Memphis May Fire - This Light I Hold
2.5Overall Score

Memphis May Fire, now ready to release their fifth full length album, are a band that know how to write a cracking metalcore track. A household name? Perhaps, and you can probably guess how this album is going to sound before listening. Predictable, is maybe a little pessimistic to say, but they pretty much have their own sound nailed down.

Opener ‘Out Of It’ starts out just like most Memphis May Fire tracks until it hits the bridge, where an eerie piano melody, reminiscent of one you’d expect to send babies to sleep, flows under the melodic voice Matty Mullins. Not much else of the song stands out on a larger scale. It’s hard to see a massive difference from previous work up to this new album, however ‘Wanting More’ sees Mullins opting to evenly spread his clean vocals amongst the screaming over aggressive instrumentals. If you’re looking for a deeper cut track that rises above the rest, this is probably it.

Jacoby Shaddix (Papa Roach) makes an appearance on title track ‘This Light I Hold’, which is Memphis May Fire’s first collaboration since their tracks with Danny Worsnop (Asking Alexandria) and Kellin Quinn (Sleeping With Sirens) on 2012 album Challenger. Shaddix has the ability to bring a vibrant personality to any track and take it to another level and consequently this track stands out because of his input.
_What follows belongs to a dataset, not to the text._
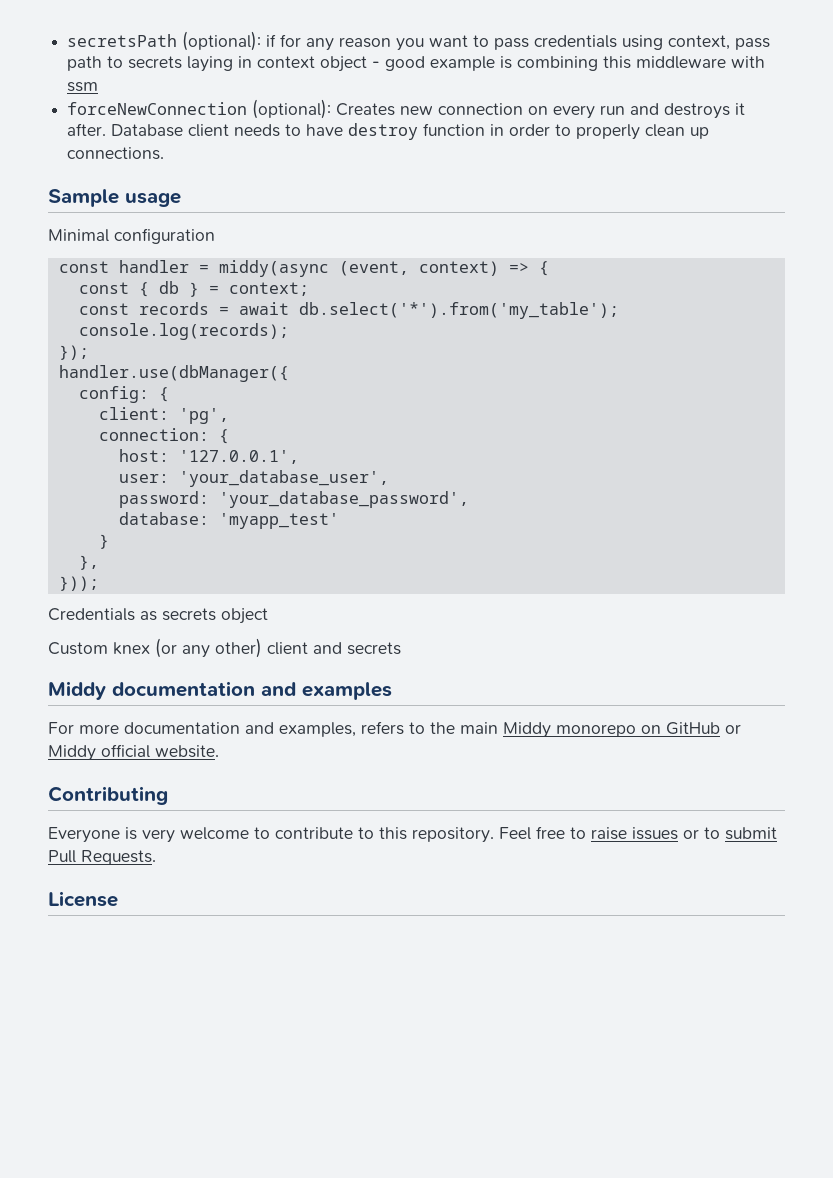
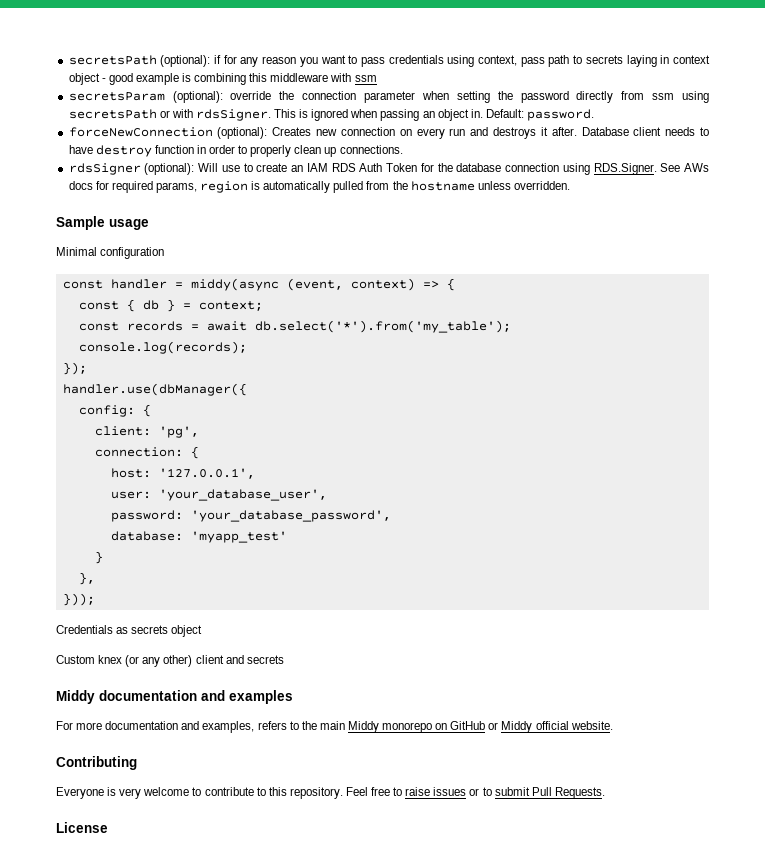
+ secretsParam (optional): override the connection parameter when setting the password directly from ssm using secretsPath or with rdsSigner. This is ignored when passing an object in. Default: password.
+ rdsSigner (optional): Will use to create an IAM RDS Auth Token for the database connection using RDS.Signer. See AWs docs for required params, region is automatically pulled from the hostname unless overridden.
Moving onto the latter part of the album, ‘The Antidote’, on the surface, sounds like a track that could have easily landed on Asking Alexandria’s From Death To Destiny album, when Danny Worsnop didn’t know if he wanted to be a metalcore vocalist or a classic rock singer. That era of Asking Alexandria worked but this falls slightly short. However ‘Live It Well’ ends the album on a high note, starting slowly the track forms into a charming melody that captures the very sincerity behind Mullins’ voice.

Overall this album feels slightly ambiguous, lost in a vast land of similar metalcore bands, Memphis have shown in the past they’re capable of writing some of the best tracks in the genre, but it seems on this album they’re regurgitating the same voice just with different backing track.